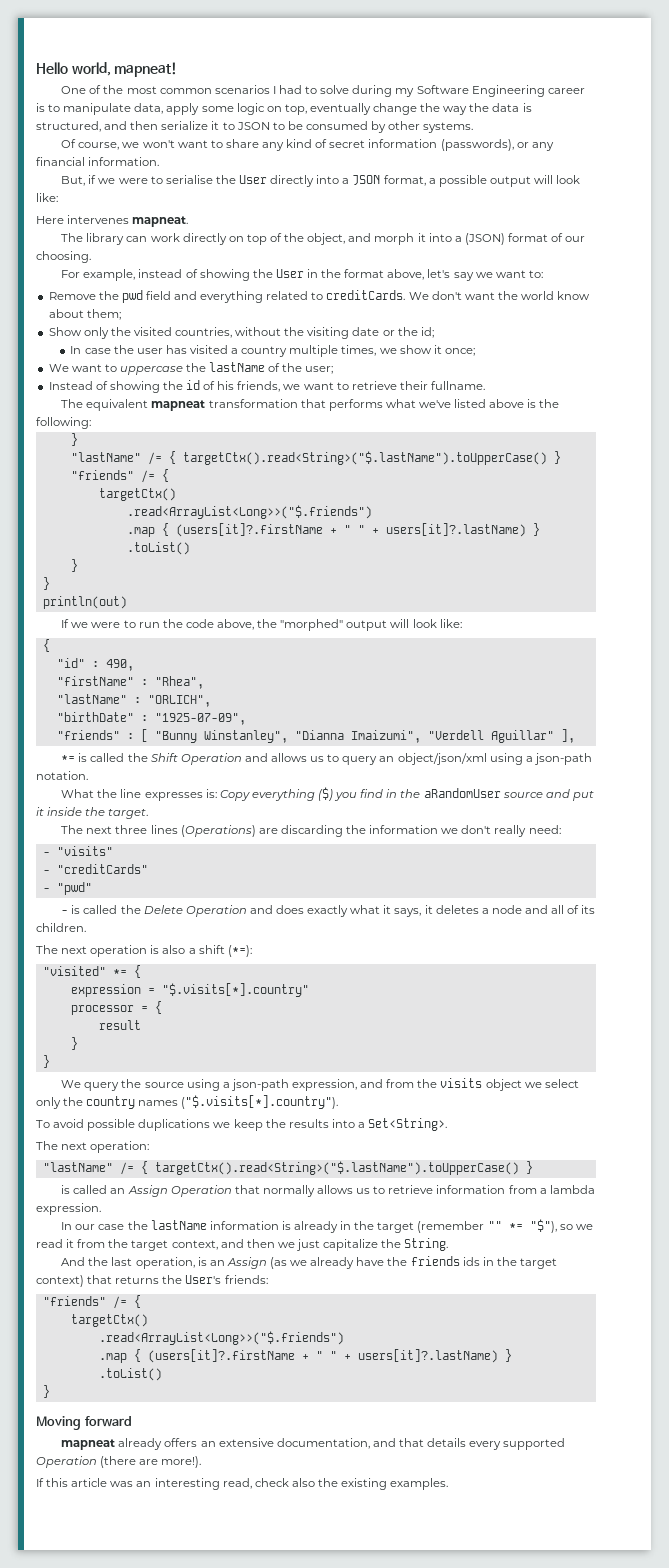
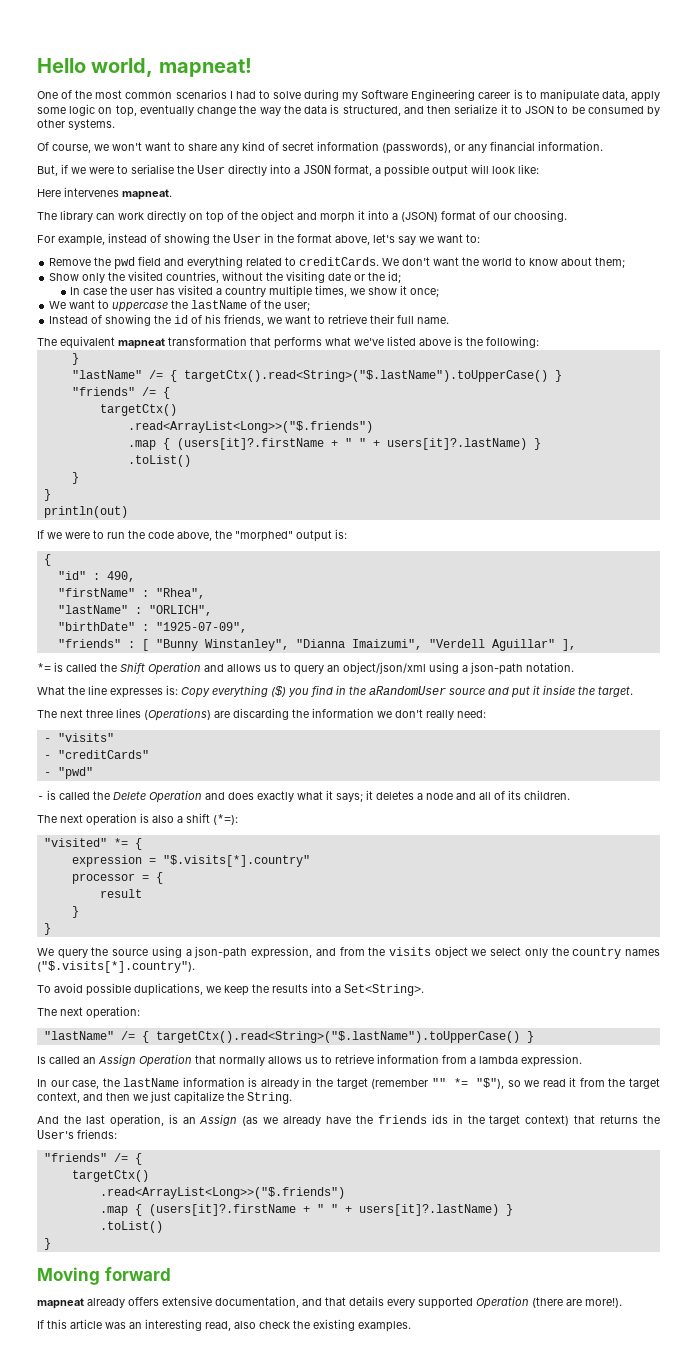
[307,233,346,245] object, -> [261,210,294,222] object
(555, 295) none -> [515,257,527,266] to
[431,381,486,390] fullname. -> [397,315,450,324] full name.
[390,619,462,628] will look like: -> [335,529,347,539] is:
[394,908,422,917] says, -> [336,793,363,802] says;
[138,1119,211,1131] duplications -> [134,983,203,996] duplications,
[61,1185,71,1194] is -> [37,1056,46,1064] Is
[98,1224,125,1230] case -> [72,1080,100,1089] case,
[200,1441,216,1447] an -> (159, 1301) none
[254,1478,315,1487] check also -> [234,1321,290,1329] also check

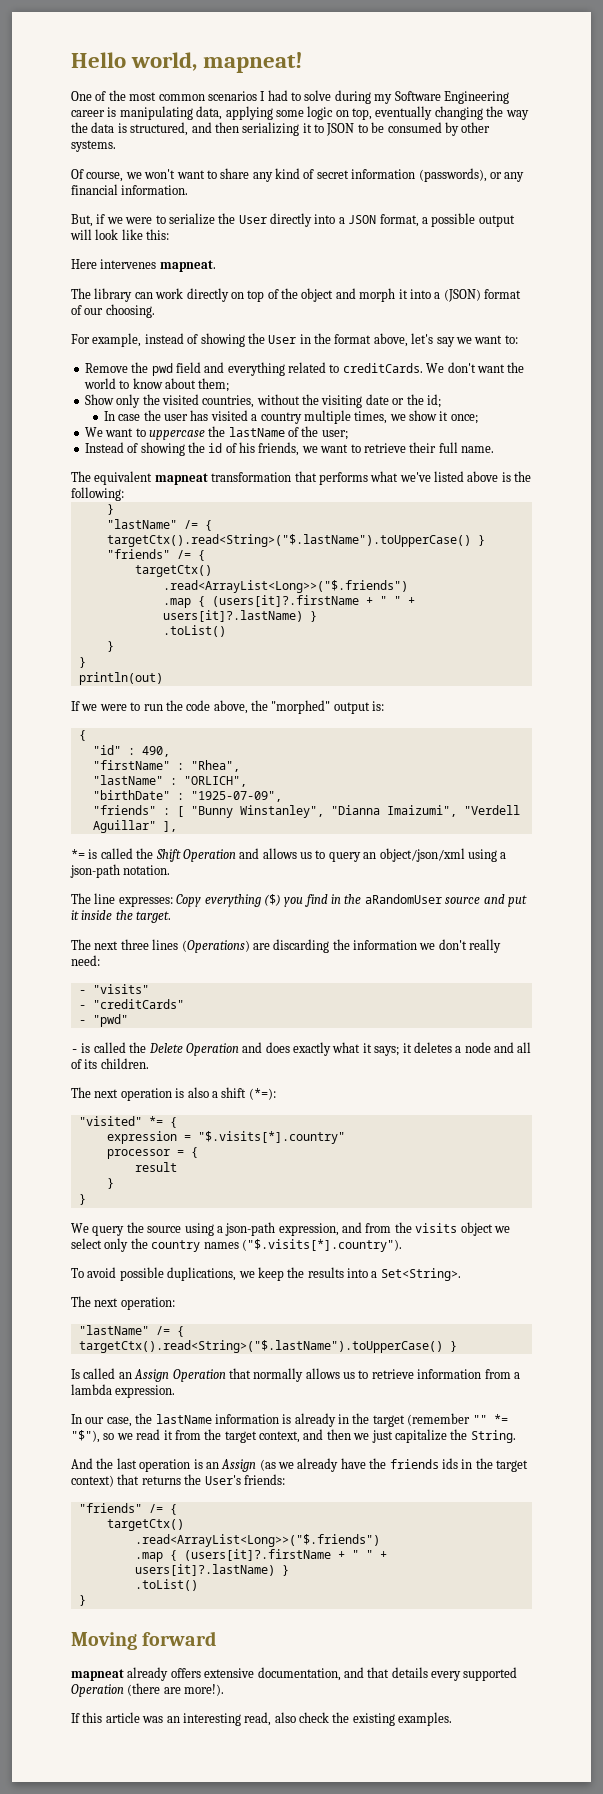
[525,89,660,102] to manipulate data, apply -> [119,106,273,120] manipulating data, applying
[197,106,237,116] change -> [434,106,483,120] changing
[454,104,498,114] serialize -> [242,122,300,136] serializing
[131,164,174,174] serialise -> [168,213,215,225] serialize
[518,164,539,174] like: -> [121,229,170,240] like this:
[37,685,178,698] What the line expresses is: -> [71,893,173,907] The line expresses:
[109,1114,164,1127] operation, -> [139,1459,191,1472] operation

EXERCISE DIRECTIONS — Could you report how many lines of the entries include the word "none"? Only the number is needed.

THE COMPLETED TASK — 2